Bu modelde, belediye bir şirket gibi değil, kamusal dayanışma merkezi gibi işler. İhtiyaca göre çözüm üretir. Temsil ettiği halkın acılarını görür, dinler ve çözüm için harekete geçer. Bugün emeklilerin kişisel bakım gibi en temel haklara bile ulaşamıyor oluşu karşısında sessiz kalmak, halkçı belediyecilik iddiasıyla çelişir.
Uygulanabilir Bir Örnek: Çekmeköy Modeli
İstanbul’un Çekmeköy Belediyesi tarafından uygulamaya konulan bir proje, bu bağlamda örnek teşkil etmektedir. Belediye, 65 yaş üstü emekli yurttaşlara ücretsiz saç ve sakal tıraşı hizmeti sunmakta; diğer yurttaşlar da bu hizmetten berber ücretinin yaklaşık yarısı kadar sembolik bir bedelle yararlanabilmektedir. Bu hem sosyal adaletin hem de dayanışmanın yerel düzeyde hayata geçirildiği küçük ama anlamlı bir adımdır.
Proje, hem emeklileri destekliyor hem de belediyeye bağlı berberlerin istihdamı üzerinden bir yerel ekonomi yaratıyor. Böylece hem sosyal hem ekonomik fayda üretilmiş oluyor.

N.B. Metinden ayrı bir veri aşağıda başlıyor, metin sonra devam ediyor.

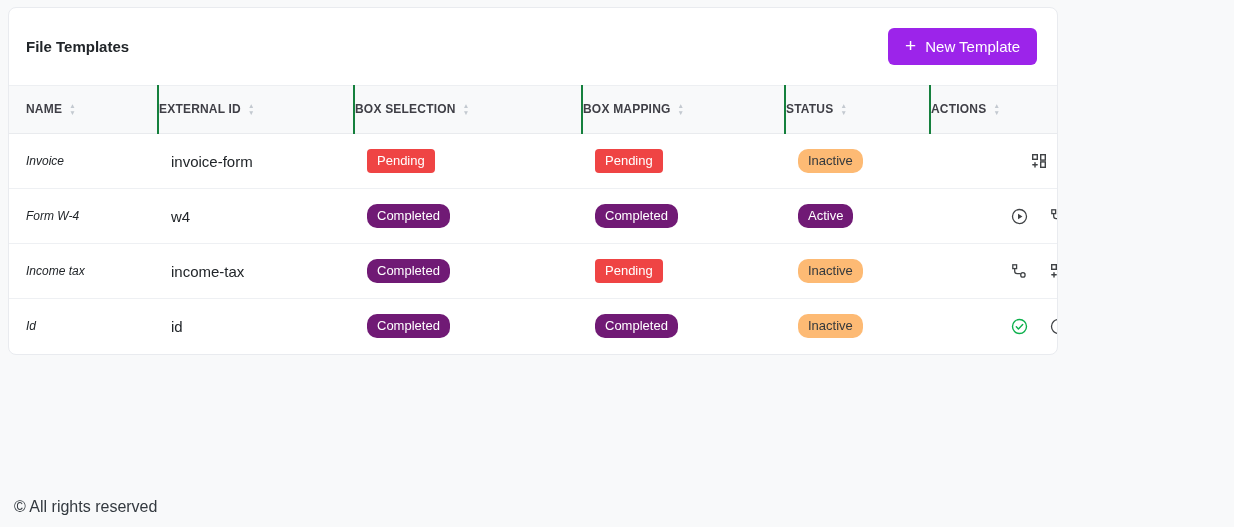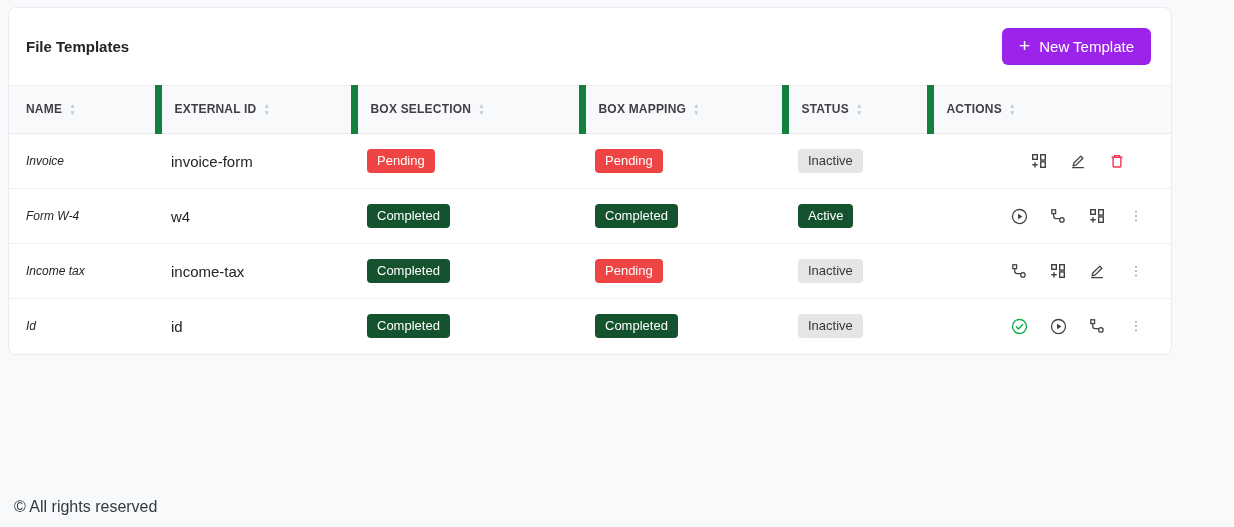--- a/index.html
+++ b/index.html
@@ -14,7 +14,7 @@
   .card {
     position: absolute;
     left: 8px; top: 7px;
-    width: 1164px;
+    width: 1050px;
     background: #ffffff;
     border: 1px solid #e9ebef;
     border-radius: 8px;

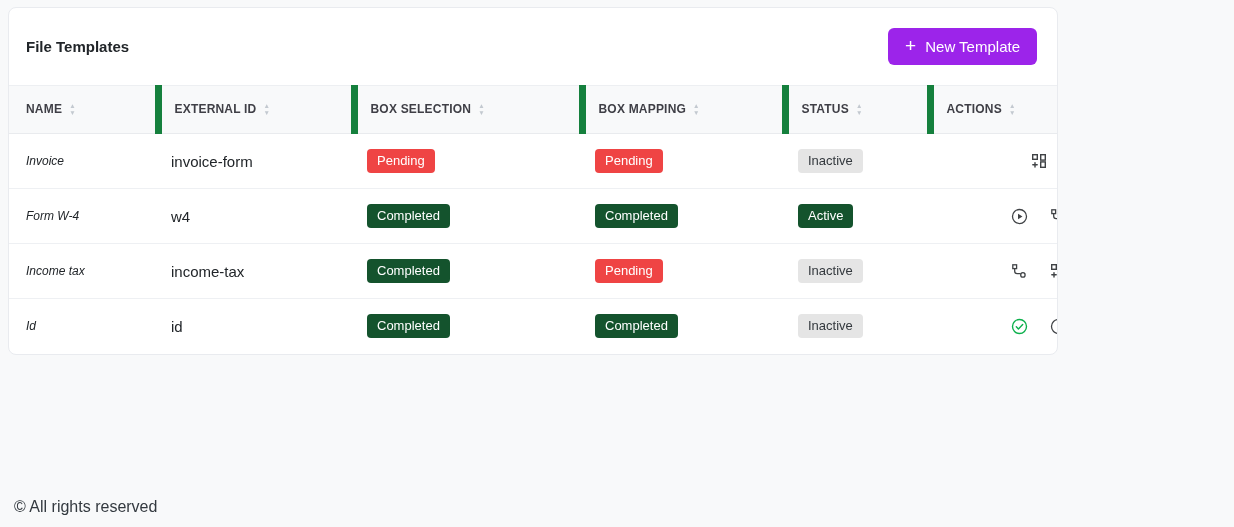--- a/index.html
+++ b/index.html
@@ -54,10 +54,9 @@
     background: #f8f9fa;
     border-top: 1px solid #edeff2;
     border-bottom: 1px solid #e9ebee;
-    border-left: 7px solid #15803d;
+    border-left: 2px solid #15803d;
     text-align: left;
     vertical-align: middle;
-    padding-left: 13px;
     font-size: 12px;
     font-weight: bold;
     color: #3f3f46;

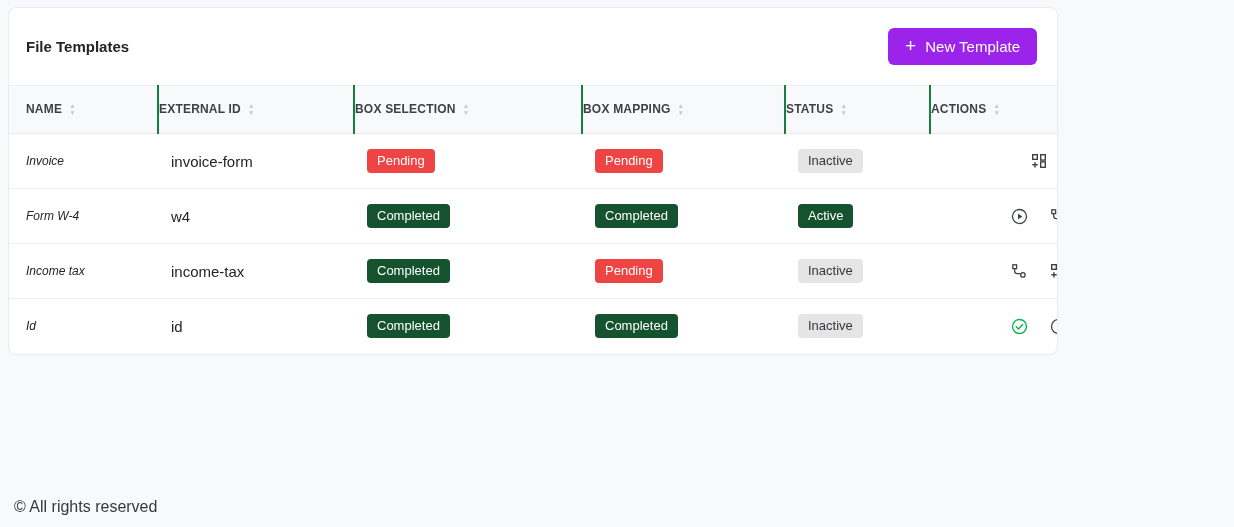--- a/index.html
+++ b/index.html
@@ -93,7 +93,7 @@
   }
   .badge--warning { background: #ef4444; color: #ffffff; }
   .badge--success { background: #14532d; color: #ffffff; }
-  .badge--neutral { background: #e5e5e5; color: #33383d; }
+  .badge--neutral { background: #fdba74; color: #33383d; border-radius: 10px; }
 
   .actions-flex {
     display: flex;

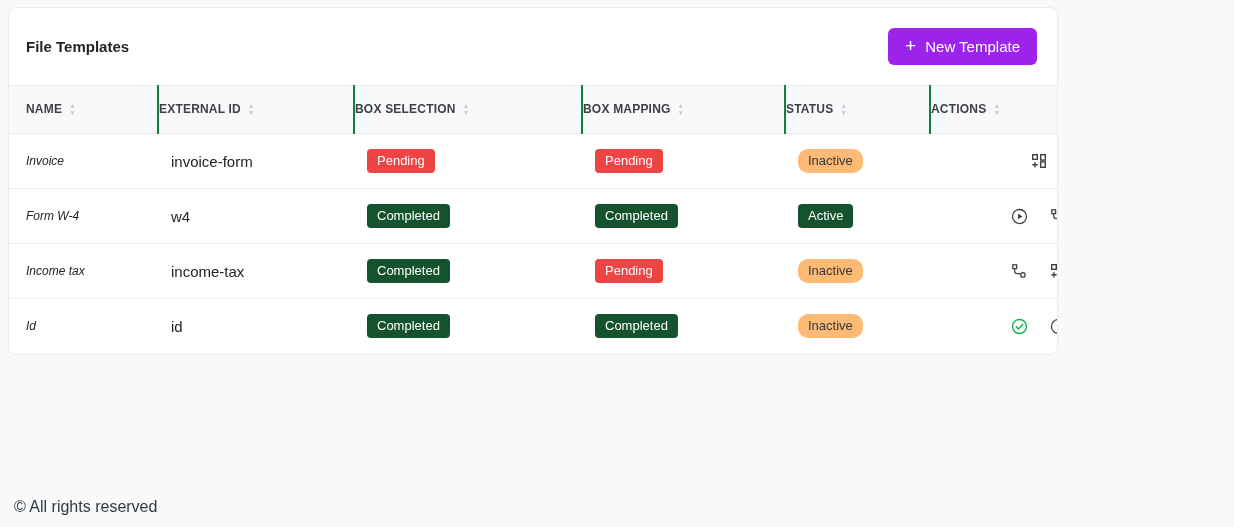--- a/index.html
+++ b/index.html
@@ -92,7 +92,7 @@
     line-height: 1;
   }
   .badge--warning { background: #ef4444; color: #ffffff; }
-  .badge--success { background: #14532d; color: #ffffff; }
+  .badge--success { background: #701a75; color: #ffffff; border-radius: 10px; }
   .badge--neutral { background: #fdba74; color: #33383d; border-radius: 10px; }
 
   .actions-flex {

Tuzla Belediyesi İçin Somut Öneri
Bu başarılı örnekten yola çıkarak, Tuzla da benzeri bir uygulamanın hayata geçirilmesi mümkündür. Tuzla da bulunan Şelale Park bu iş için son derece uygundur.
Önerimiz şudur: Tuzla Belediye Başkanı Sayın Eren Ali Bingöl, belediye bünyesinde veya kooperatif modeliyle istihdam edilecek 4 veya 5 berber aracılığıyla, 65 yaş üstü emekli yurttaşlara ücretsiz saç-sakal tıraşı hizmeti sunan bir birim oluşturabilir.
Bu hizmet;
- Emeklilere nefes aldırır,
- Onların sosyal hayattan kopmasını engeller,
- Belediyenin halk nezdindeki güvenini artırır,
- Yerel esnafa da istihdam olanağı yaratır.
Bu öneri büyük bütçeler gerektirmez, yüksek reklam maliyetleriyle değil, gerçek ihtiyaçlara yanıt vererek halkın gönlünü kazanır.
Sonuç: Emekliye Değer, Topluma Onur Kazandırır
Bugün emekliler yalnızca ekonomik değil, sosyal ve psikolojik bir baskı altında yaşamlarını sürdürmeye çalışıyor. Yerel yönetimlerin görevi, bu baskıyı hafifletmek, hayatı kolaylaştırmaktır. Halkçı belediyecilik, tam da bu noktada anlam kazanır: Belediyeyi halkın dert ortağı kılmak.
Tuzla Belediye Başkanı Sayın Eren Ali Bingöl’e çağrımızdır:
Aydınlı İlçemizde ücretsiz tıraş hizmeti gibi küçük ama etkili bir projeyi hayata geçirerek, emeklilere yalnız olmadıklarını hissettirebilir, belediyeciliğe sosyal adalet penceresinden güçlü bir katkı sunabilirsiniz.
Çünkü biliyoruz ki:
Yaşlısını unutan bir toplum, geleceğini kaybeder.
Emekliye saygı, halkın vicdanına saygıdır.